Domani, alle cinque precise…

Don Calogero poggiò lentamente il bicchierino di rosolio sul tavolino stile ottocento e si lisciò i folti baffi bianchi.

– Non doveva succedere, – disse piano.

– Eppure è successo,- disse l’onorevole, – la zona è assegnata a me e loro non ci dovevano andare. E’ contro ogni regola.

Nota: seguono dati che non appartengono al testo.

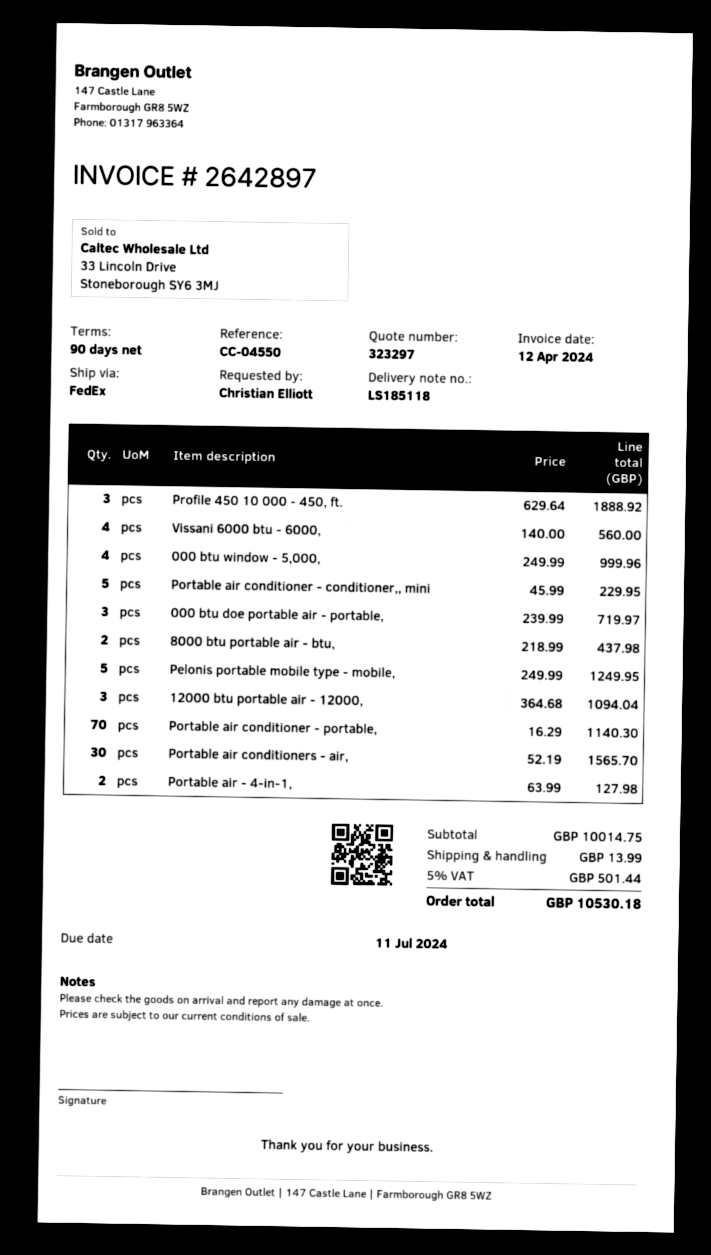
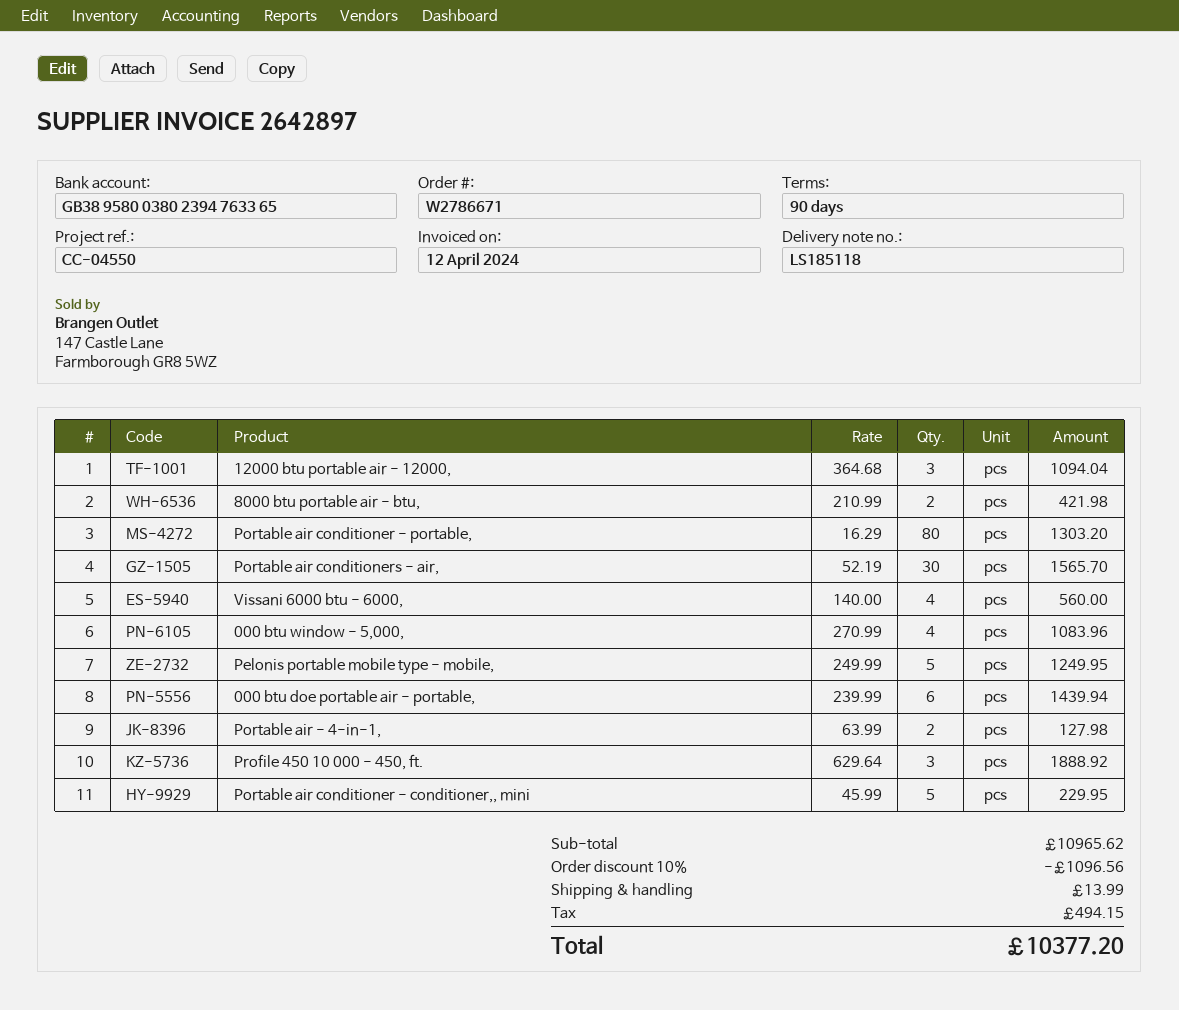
000 btu window - 5,000,: 4 x 249.99 = 999.96 -> 4 x 270.99 = 1083.96
000 btu doe portable air - portable,: 3 x 239.99 = 719.97 -> 6 x 239.99 = 1439.94
8000 btu portable air - btu,: 2 x 218.99 = 437.98 -> 2 x 210.99 = 421.98
Portable air conditioner - portable,: 70 x 16.29 = 1140.30 -> 80 x 16.29 = 1303.20
subtotal: 10014.75 -> 10965.62
discount: none -> 10% = 1096.56
tax: 501.44 -> 494.15
total: 10530.18 -> 10377.20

Il vecchio boss non rispose. Alzò lentamente la testa e guardò verso la finestra come a voler ascoltare meglio le grida del piccolo Calogero che giocava in giardino. Da quando era morto il figlio, quello era l’unico essere umano per cui nutriva una specie di sentimento.

– E’ contro ogni regola, – ripetè l’onorevole.

– Le regole le faccio io, – disse freddo il boss, – e la prima regola è quella di non parlare troppo.

– Ma io volevo solo farvi sapere …

– Sapevo già tutto,- disse don Calogero. Riprese il bicchierino, sorseggiò un po’ di rosolio e continuò: – So sempre tutto, prima ancora che accada. Quello che è successo, doveva succedere … era previsto, calcolato.

– Allora io cosa devo fare?- chiese con soggezione l’onorevole.

– Niente. Adesso ve ne andate a casa e vi fate una bella dormita. Domani, alle cinque precise, prendete la vostra signora e la portate a prendere un bel gelato nella pasticceria del Corso. Così vi vedranno tutti e nessuno vi potrà accusare quando i due infami e le loro famiglie salteranno in aria.

– Ho capito, – disse serio l’onorevole. Si alzò e gli baciò le mani. Mentre lo faceva sentì un brivido lungo la schiena.

Il boss prese il campanello poggiato sul tavolino e lo fece suonare due volte. Subito apparve il fidato Cosimo con la sua aria compassata.

– Accompagna l’onorevole, – gli disse.

Poi, come se niente fosse, riprese a sorseggiare il suo rosolio.